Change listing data
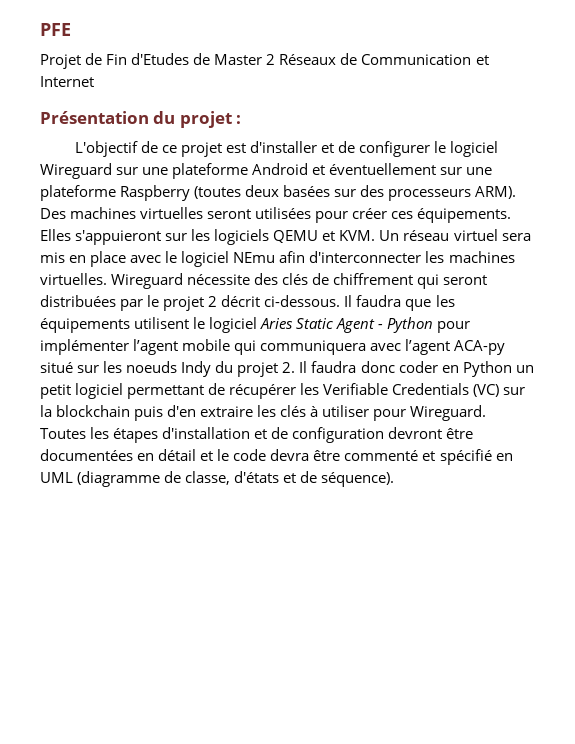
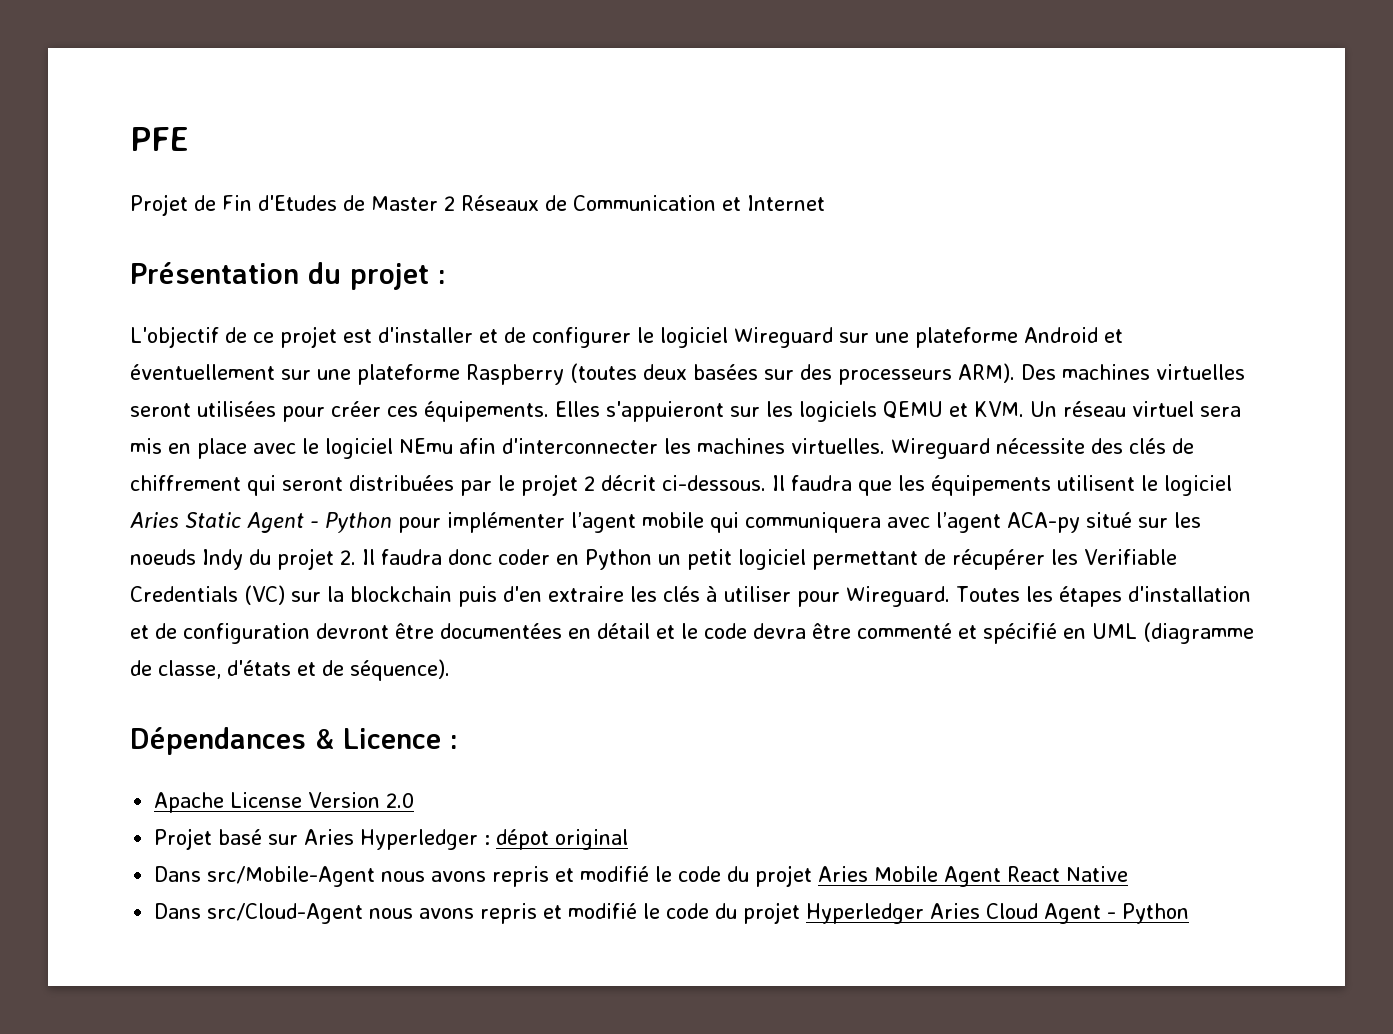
(395, 479) none -> [130,727,458,755] [154,792,415,813] [154,828,629,850] [154,865,1129,887] [154,902,1190,924] // Dépendances & Licence : // Apache License Version 2.0 // Projet basé sur Aries Hyperledger : dépot original // Dans src/Mobile-Agent nous avons repris et modifié le code du projet Aries Mobile Agent React Native // Dans src/Cloud-Agent nous avons repris et modifié le code du projet Hyperledger Aries Cloud Agent - Python

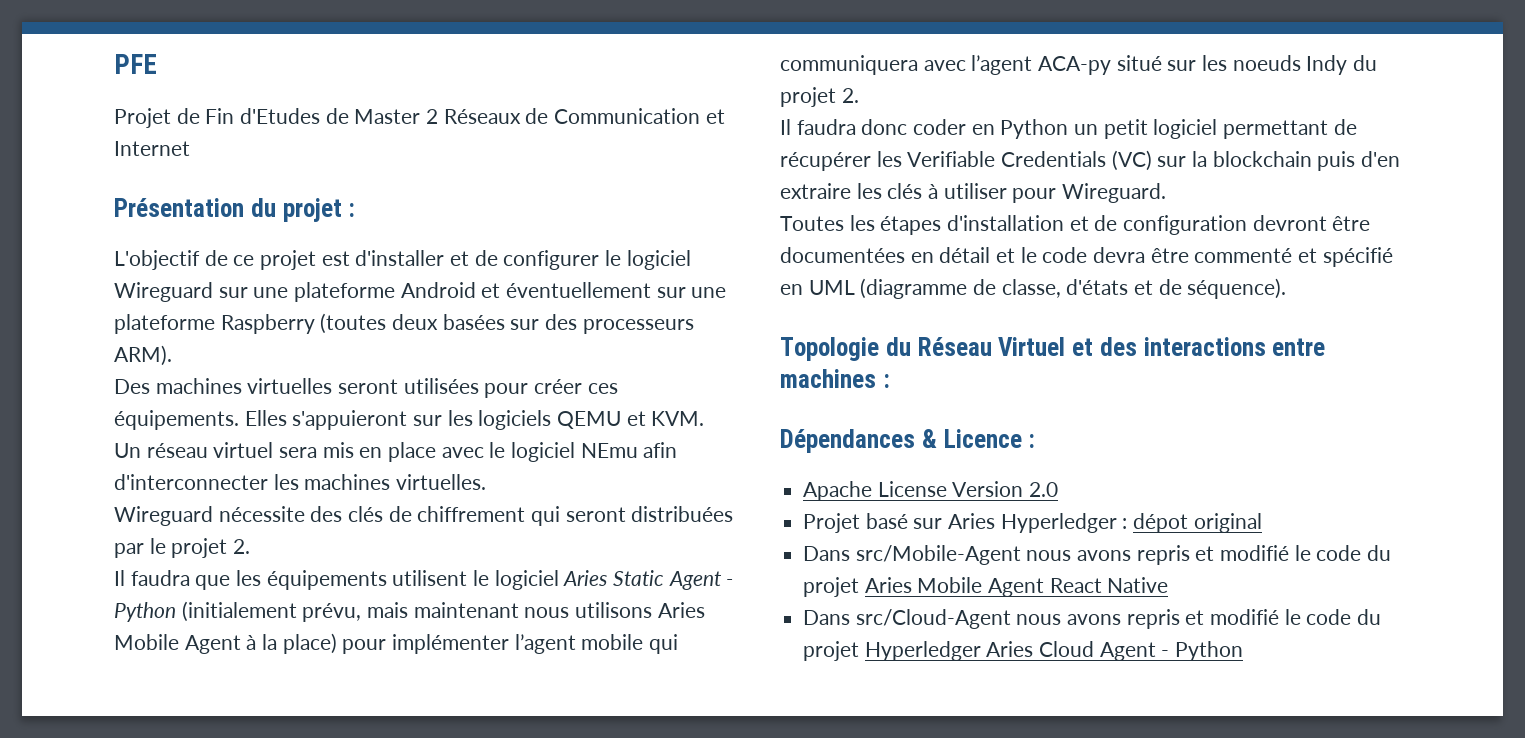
(1015, 373) none -> (172, 355) //
(1024, 409) none -> (705, 418) //
(885, 446) none -> (487, 482) //
[584,475,766,491] 2 décrit ci-dessous. -> [233,539,251,554] 2. //
(392, 522) none -> [181,601,705,622] [114,633,337,654] (initialement prévu, mais maintenant nous utilisons Aries Mobile Agent à la place)
(356, 557) none -> (859, 95) //
(950, 596) none -> (1167, 193) //
(450, 670) none -> [780,337,1326,361] [780,369,890,388] // Topologie du Réseau Virtuel et des interactions entre machines :

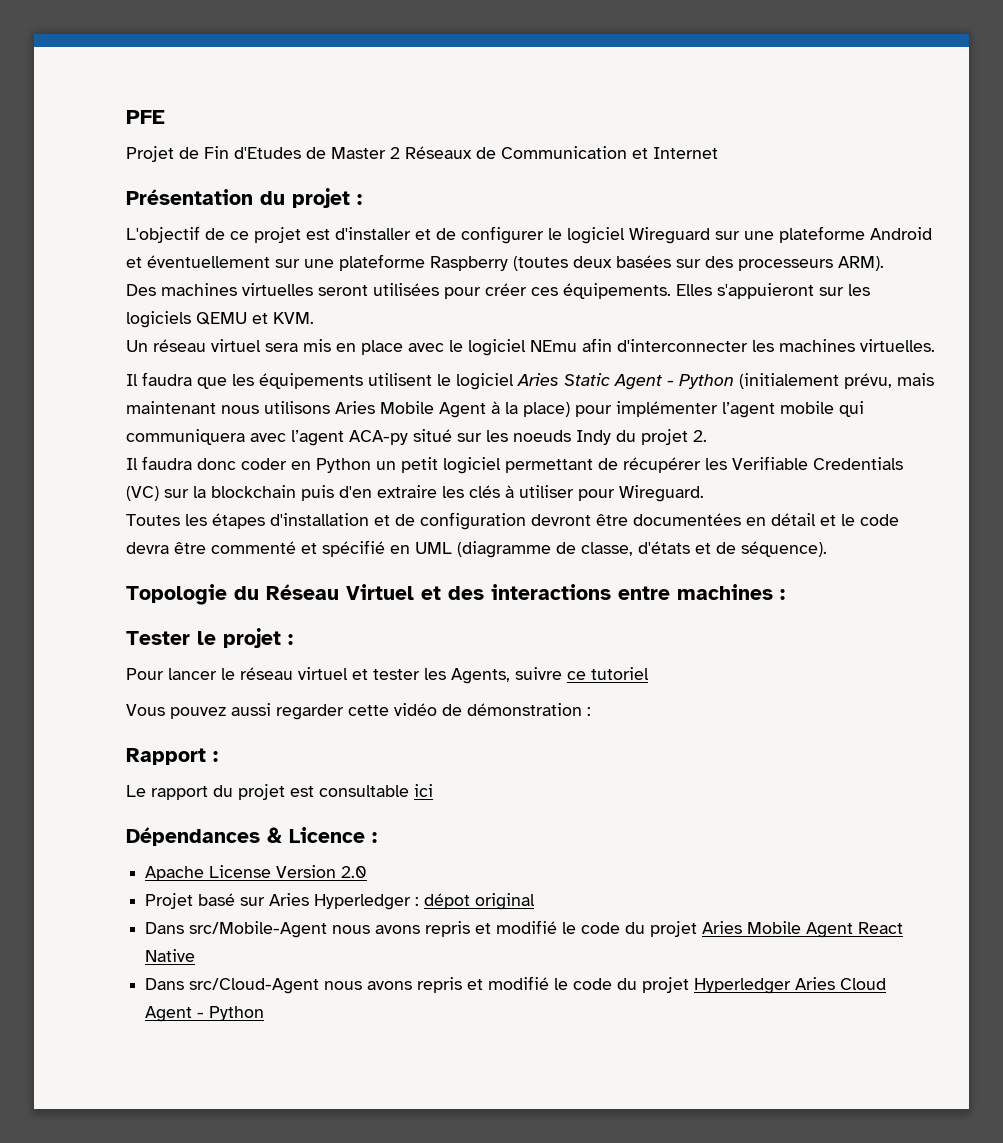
[114,506,734,526] [114,538,251,558] // Wireguard nécessite des clés de chiffrement qui seront distribuées par le projet 2. -> (935, 345) none
(890, 381) none -> [126,628,293,648] [126,667,649,684] [126,703,591,720] [126,748,218,765] [126,784,433,800] // Tester le projet : // Pour lancer le réseau virtuel et tester les Agents, suivre ce tutoriel // Vous pouvez aussi regarder cette vidéo de démonstration : // Rapport : // Le rapport du projet est consultable ici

Aim of the task.
Which lines hold the word "projet"? Copy each of them from the records.

Solved problem.
(395, 479) none -> [130,727,458,755] [154,792,415,813] [154,828,629,850] [154,865,1129,887] [154,902,1190,924] // Dépendances & Licence : // Apache License Version 2.0 // Projet basé sur Aries Hyperledger : dépot original // Dans src/Mobile-Agent nous avons repris et modifié le code du projet Aries Mobile Agent React Native // Dans src/Cloud-Agent nous avons repris et modifié le code du projet Hyperledger Aries Cloud Agent - Python
[114,506,734,526] [114,538,251,558] // Wireguard nécessite des clés de chiffrement qui seront distribuées par le projet 2. -> (935, 345) none
(890, 381) none -> [126,628,293,648] [126,667,649,684] [126,703,591,720] [126,748,218,765] [126,784,433,800] // Tester le projet : // Pour lancer le réseau virtuel et tester les Agents, suivre ce tutoriel // Vous pouvez aussi regarder cette vidéo de démonstration : // Rapport : // Le rapport du projet est consultable ici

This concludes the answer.